* Input material

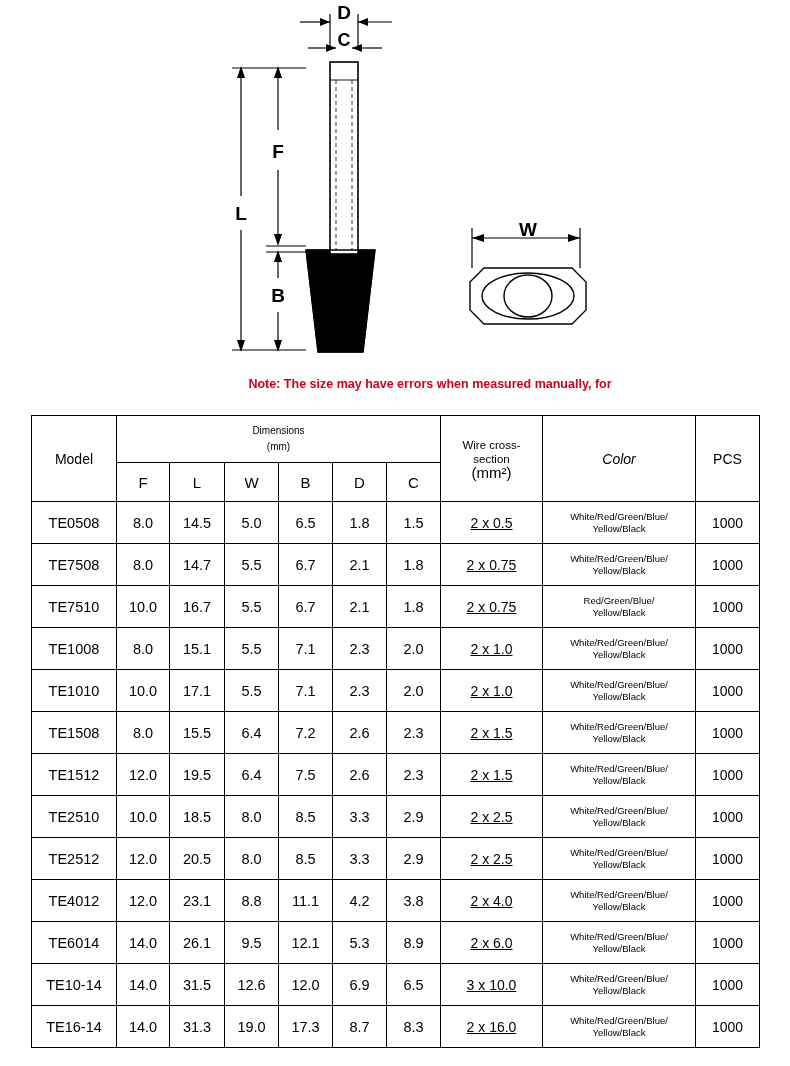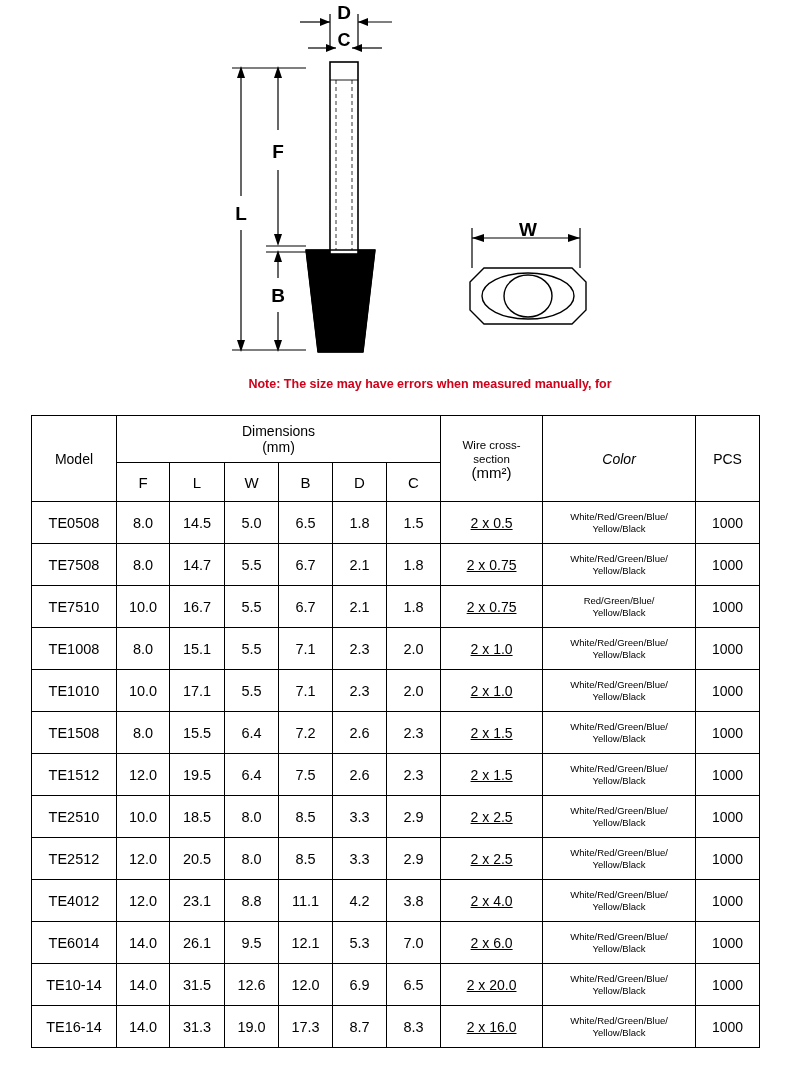--- a/index.html
+++ b/index.html
@@ -65,7 +65,7 @@
     padding: 0;
   }
   .hdr-model { font-size: 14px; font-weight: bold; }
-  .hdr-dim-title { font-size: 14px; font-weight: bold; line-height: 16px; }
+  .hdr-dim-title { font-size: 10px; font-weight: bold; line-height: 16px; }
   .hdr-sub { font-size: 15px; font-weight: bold; height: 38px; }
   .hdr-wire { font-size: 11.5px; font-weight: bold; line-height: 14px; }
   .hdr-wire .unit { font-size: 15px; }

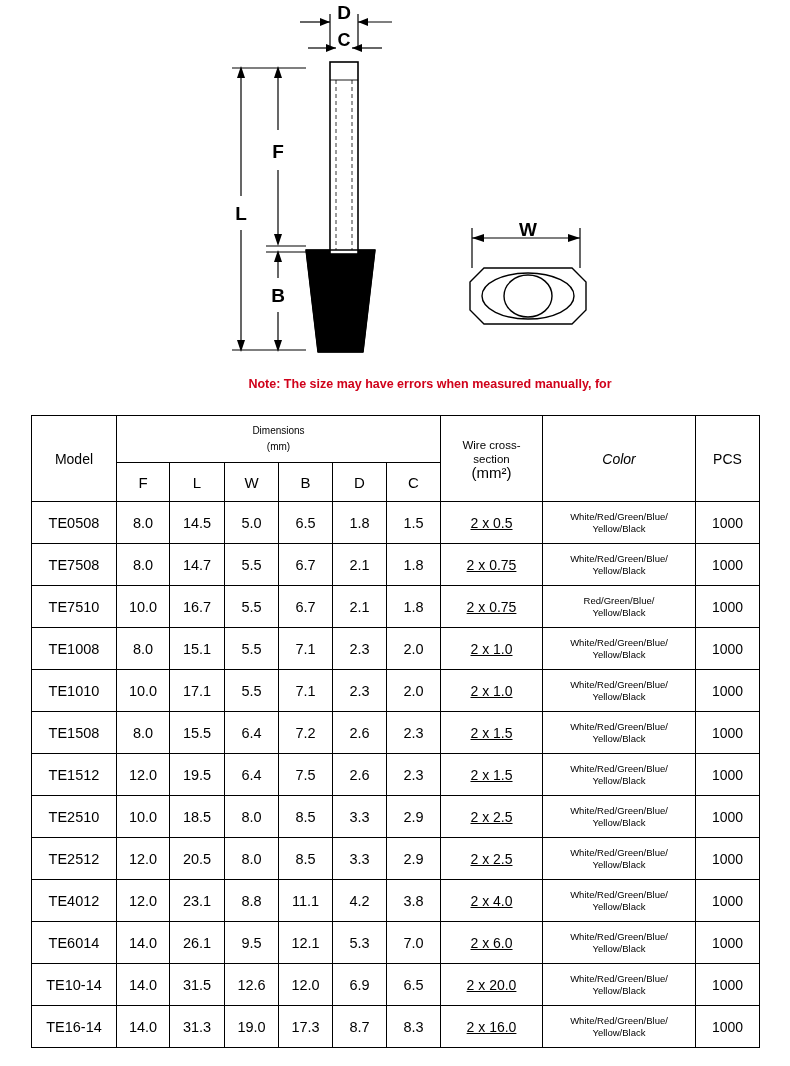--- a/index.html
+++ b/index.html
@@ -366,7 +366,7 @@
           <td class="num">9.5</td>
           <td class="num">12.1</td>
           <td class="num">5.3</td>
-          <td class="num">7.0</td>
+          <td class="num">8.9</td>
           <td class="wire">2 x 6.0</td>
           <td class="color">
             <div>White/Red/Green/Blue/</div>

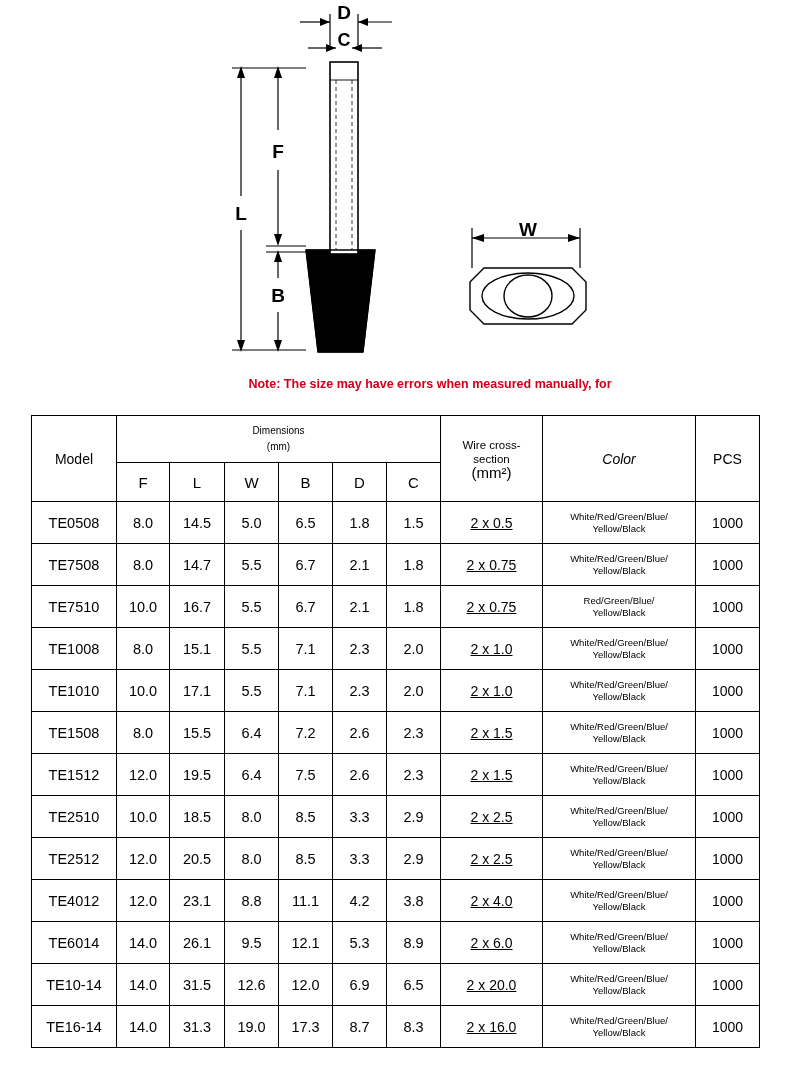--- a/index.html
+++ b/index.html
@@ -382,7 +382,7 @@
           <td class="num">12.0</td>
           <td class="num">6.9</td>
           <td class="num">6.5</td>
-          <td class="wire">2 x 20.0</td>
+          <td class="wire">3 x 10.0</td>
           <td class="color">
             <div>White/Red/Green/Blue/</div>
             <div>Yellow/Black</div>

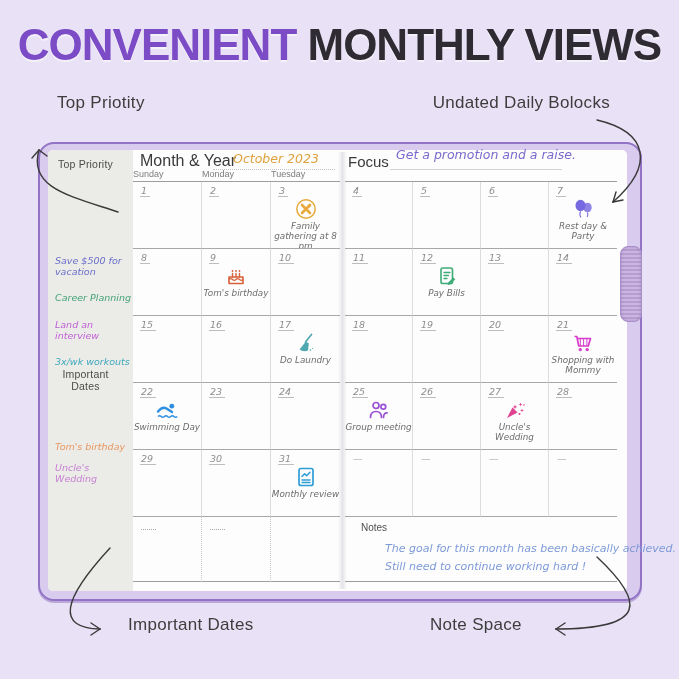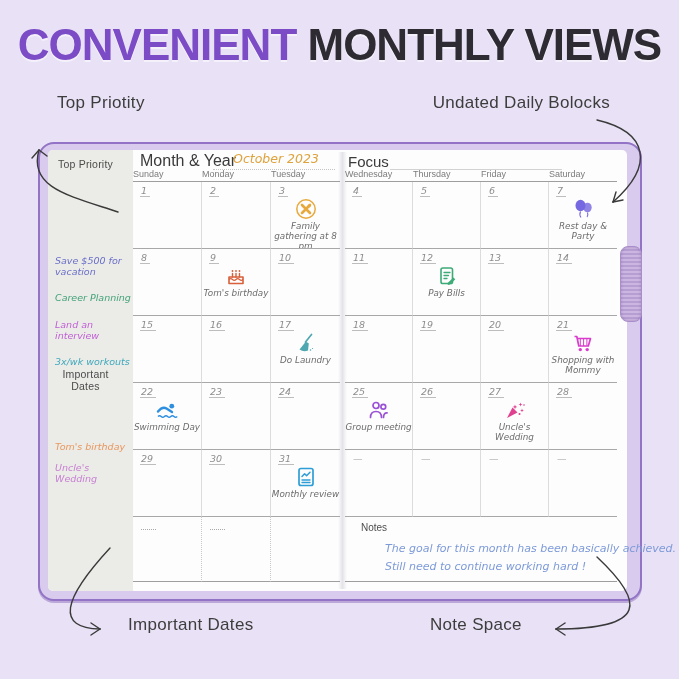--- a/index.html
+++ b/index.html
@@ -123,6 +123,7 @@
   <div class="hand my-value" style="color: rgb(223, 163, 62);">October 2023</div>
   <div class="my-line"></div>
   <div class="hdr-label focus-label">Focus</div>
+  <div class="hand focus-value" style="color: rgb(122, 104, 204);">Get a promotion and a raise.</div>
   <div class="focus-line"></div>
 
   <div class="wk wk-left">

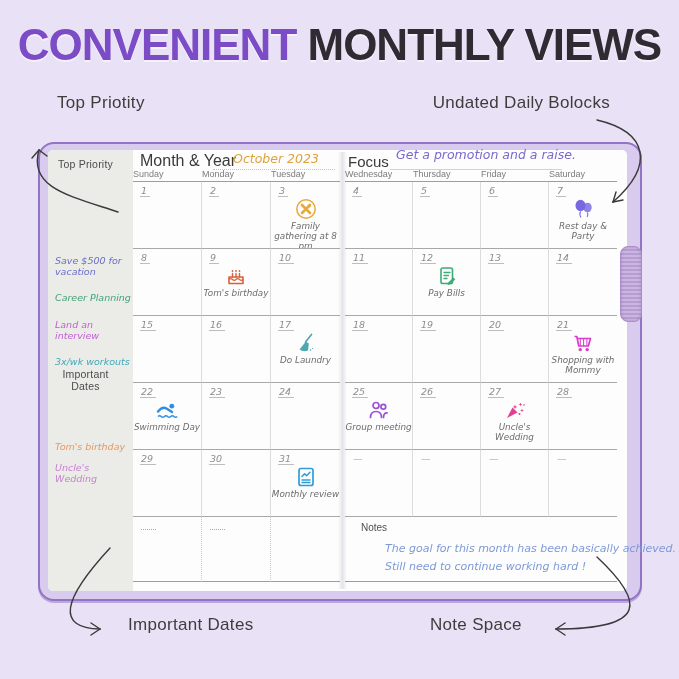--- a/index.html
+++ b/index.html
@@ -130,12 +130,6 @@
       <span>Sunday</span>
       <span>Monday</span>
       <span>Tuesday</span>
-    </div>
-  <div class="wk wk-right">
-      <span>Wednesday</span>
-      <span>Thursday</span>
-      <span>Friday</span>
-      <span>Saturday</span>
     </div>
 
   <div class="grid grid-left">

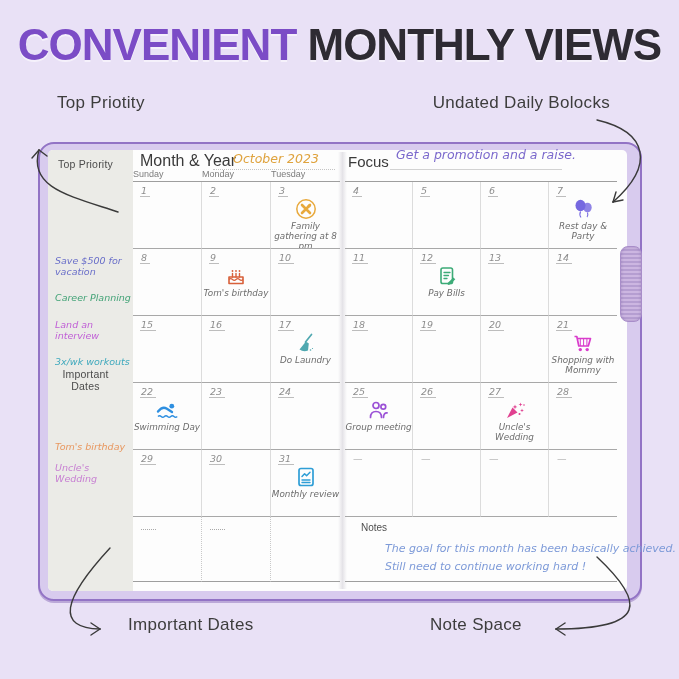--- a/index.html
+++ b/index.html
@@ -109,7 +109,7 @@
   <div class="side-head sh-top">Top Priority</div>
   <div class="sidelist sl-prio">
       <div class="sideitem" style="color: rgb(106, 111, 201); margin-top: 48px;">Save $500 for vacation</div>
-      <div class="sideitem" style="color: rgb(67, 163, 119);">Career Planning</div>
+      <div class="sideitem" style="color: rgb(67, 163, 119); text-align: center;">Career Planning</div>
       <div class="sideitem" style="color: rgb(192, 95, 214);">Land an interview</div>
       <div class="sideitem" style="color: rgb(63, 169, 189);">3x/wk workouts</div>
     </div>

* Prompt
The result should be the listing above, restated exactly, with no pictures in it.

* Answer below
--- a/index.html
+++ b/index.html
@@ -65,7 +65,7 @@
     padding: 0;
   }
   .hdr-model { font-size: 14px; font-weight: bold; }
-  .hdr-dim-title { font-size: 14px; font-weight: bold; line-height: 16px; }
+  .hdr-dim-title { font-size: 10px; font-weight: bold; line-height: 16px; }
   .hdr-sub { font-size: 15px; font-weight: bold; height: 38px; }
   .hdr-wire { font-size: 11.5px; font-weight: bold; line-height: 14px; }
   .hdr-wire .unit { font-size: 15px; }

--- a/index.html
+++ b/index.html
@@ -366,7 +366,7 @@
           <td class="num">9.5</td>
           <td class="num">12.1</td>
           <td class="num">5.3</td>
-          <td class="num">7.0</td>
+          <td class="num">8.9</td>
           <td class="wire">2 x 6.0</td>
           <td class="color">
             <div>White/Red/Green/Blue/</div>

--- a/index.html
+++ b/index.html
@@ -382,7 +382,7 @@
           <td class="num">12.0</td>
           <td class="num">6.9</td>
           <td class="num">6.5</td>
-          <td class="wire">2 x 20.0</td>
+          <td class="wire">3 x 10.0</td>
           <td class="color">
             <div>White/Red/Green/Blue/</div>
             <div>Yellow/Black</div>

--- a/index.html
+++ b/index.html
@@ -123,6 +123,7 @@
   <div class="hand my-value" style="color: rgb(223, 163, 62);">October 2023</div>
   <div class="my-line"></div>
   <div class="hdr-label focus-label">Focus</div>
+  <div class="hand focus-value" style="color: rgb(122, 104, 204);">Get a promotion and a raise.</div>
   <div class="focus-line"></div>
 
   <div class="wk wk-left">

--- a/index.html
+++ b/index.html
@@ -130,12 +130,6 @@
       <span>Sunday</span>
       <span>Monday</span>
       <span>Tuesday</span>
-    </div>
-  <div class="wk wk-right">
-      <span>Wednesday</span>
-      <span>Thursday</span>
-      <span>Friday</span>
-      <span>Saturday</span>
     </div>
 
   <div class="grid grid-left">

--- a/index.html
+++ b/index.html
@@ -109,7 +109,7 @@
   <div class="side-head sh-top">Top Priority</div>
   <div class="sidelist sl-prio">
       <div class="sideitem" style="color: rgb(106, 111, 201); margin-top: 48px;">Save $500 for vacation</div>
-      <div class="sideitem" style="color: rgb(67, 163, 119);">Career Planning</div>
+      <div class="sideitem" style="color: rgb(67, 163, 119); text-align: center;">Career Planning</div>
       <div class="sideitem" style="color: rgb(192, 95, 214);">Land an interview</div>
       <div class="sideitem" style="color: rgb(63, 169, 189);">3x/wk workouts</div>
     </div>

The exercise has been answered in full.